LISTED ENTRIES -
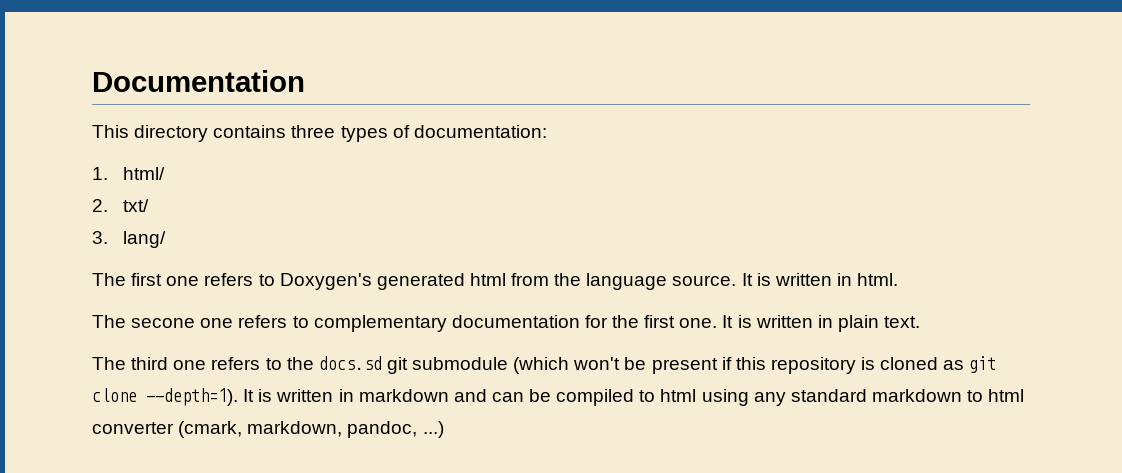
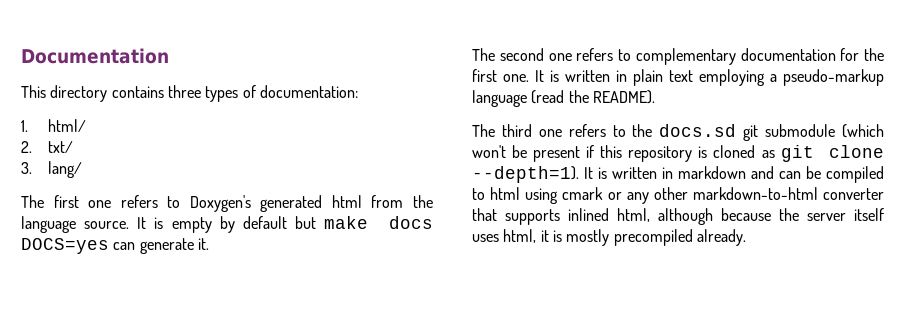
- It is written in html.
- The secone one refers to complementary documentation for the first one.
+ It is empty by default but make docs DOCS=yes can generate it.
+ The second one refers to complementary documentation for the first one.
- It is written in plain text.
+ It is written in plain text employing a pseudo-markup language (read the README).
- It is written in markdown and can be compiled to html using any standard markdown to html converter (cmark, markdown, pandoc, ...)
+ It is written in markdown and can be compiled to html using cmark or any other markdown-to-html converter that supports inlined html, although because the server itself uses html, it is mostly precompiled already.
--
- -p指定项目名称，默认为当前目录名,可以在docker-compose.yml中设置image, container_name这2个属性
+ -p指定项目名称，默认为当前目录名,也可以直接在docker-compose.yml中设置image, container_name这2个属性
---
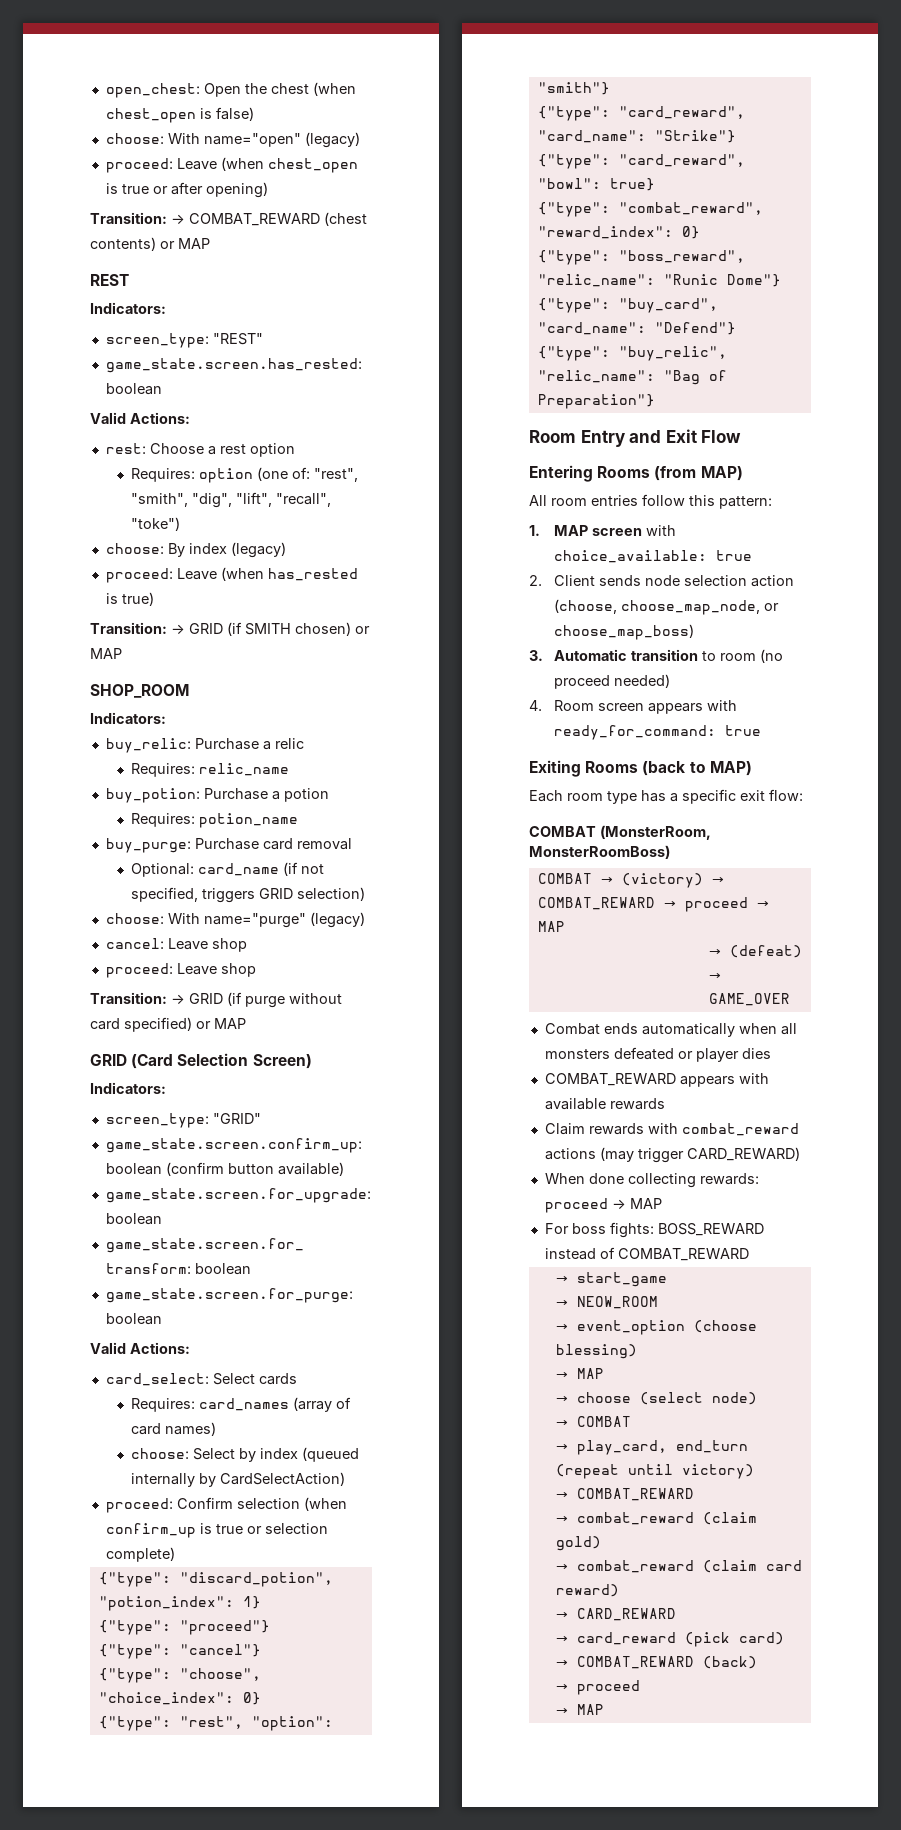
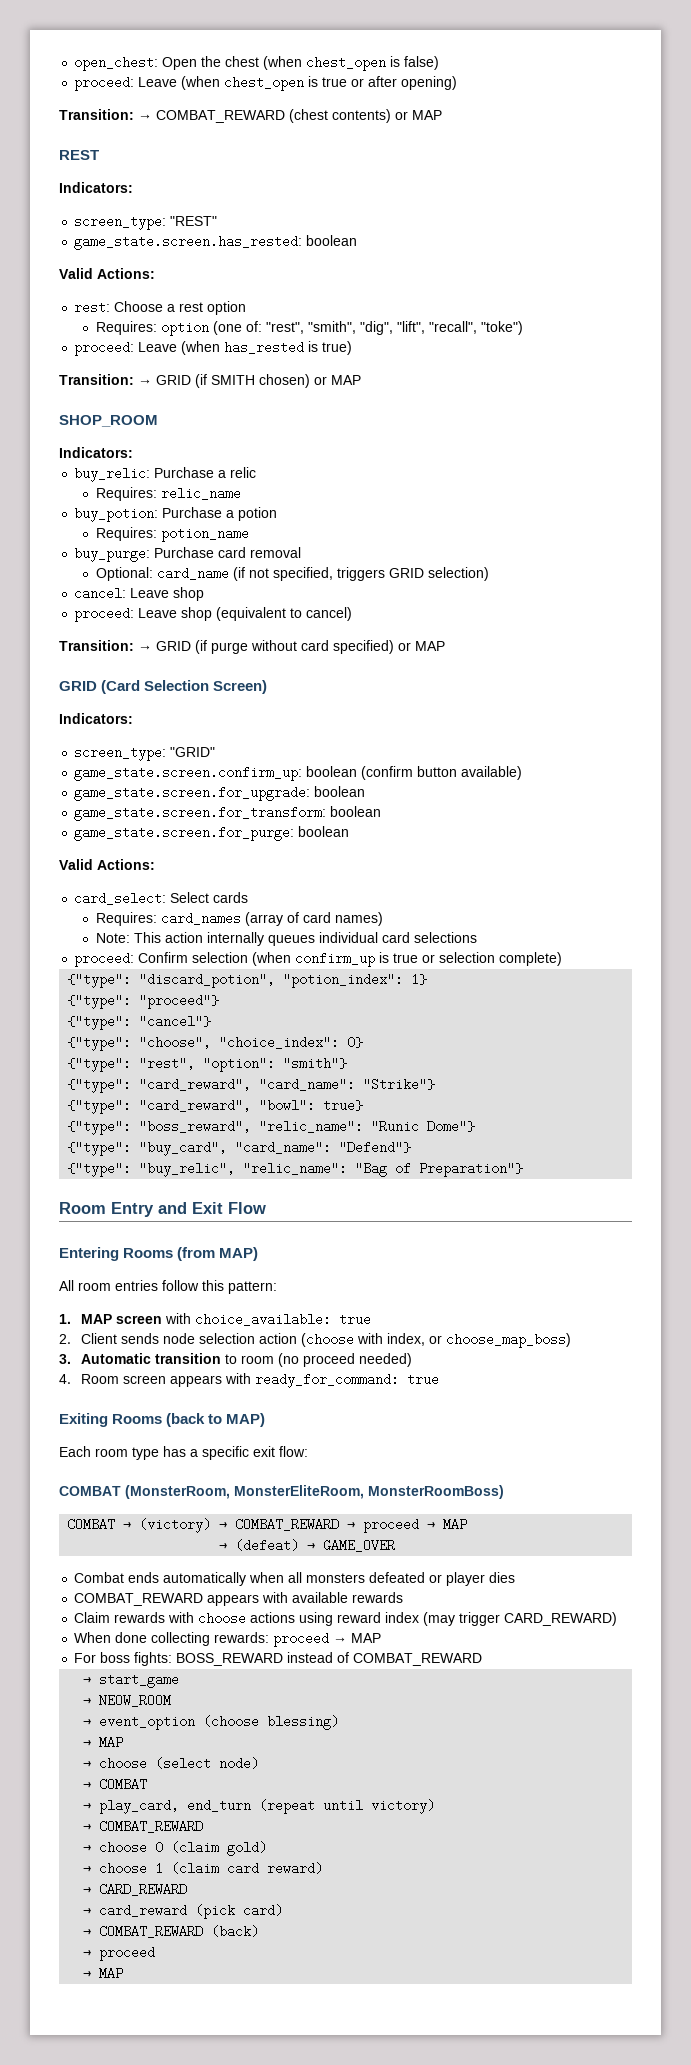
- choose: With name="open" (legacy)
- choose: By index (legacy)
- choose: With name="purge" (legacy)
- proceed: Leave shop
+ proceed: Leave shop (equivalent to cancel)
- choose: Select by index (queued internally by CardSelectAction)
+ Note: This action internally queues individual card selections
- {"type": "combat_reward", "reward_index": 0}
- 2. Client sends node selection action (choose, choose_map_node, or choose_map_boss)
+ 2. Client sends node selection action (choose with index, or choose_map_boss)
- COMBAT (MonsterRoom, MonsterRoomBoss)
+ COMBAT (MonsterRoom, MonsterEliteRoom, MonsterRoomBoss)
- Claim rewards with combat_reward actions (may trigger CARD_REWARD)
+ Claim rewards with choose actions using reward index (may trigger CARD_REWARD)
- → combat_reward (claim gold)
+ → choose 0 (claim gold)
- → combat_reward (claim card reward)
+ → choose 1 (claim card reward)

EXERCISE GOAL - Starting at the line with "- It is written in html." and ending at the line with "mostly precompiled already.", print each line of the listing above exactly, with no other lines.

SOLUTION TO THE PROBLEM -
- It is written in html.
- The secone one refers to complementary documentation for the first one.
+ It is empty by default but make docs DOCS=yes can generate it.
+ The second one refers to complementary documentation for the first one.
- It is written in plain text.
+ It is written in plain text employing a pseudo-markup language (read the README).
- It is written in markdown and can be compiled to html using any standard markdown to html converter (cmark, markdown, pandoc, ...)
+ It is written in markdown and can be compiled to html using cmark or any other markdown-to-html converter that supports inlined html, although because the server itself uses html, it is mostly precompiled already.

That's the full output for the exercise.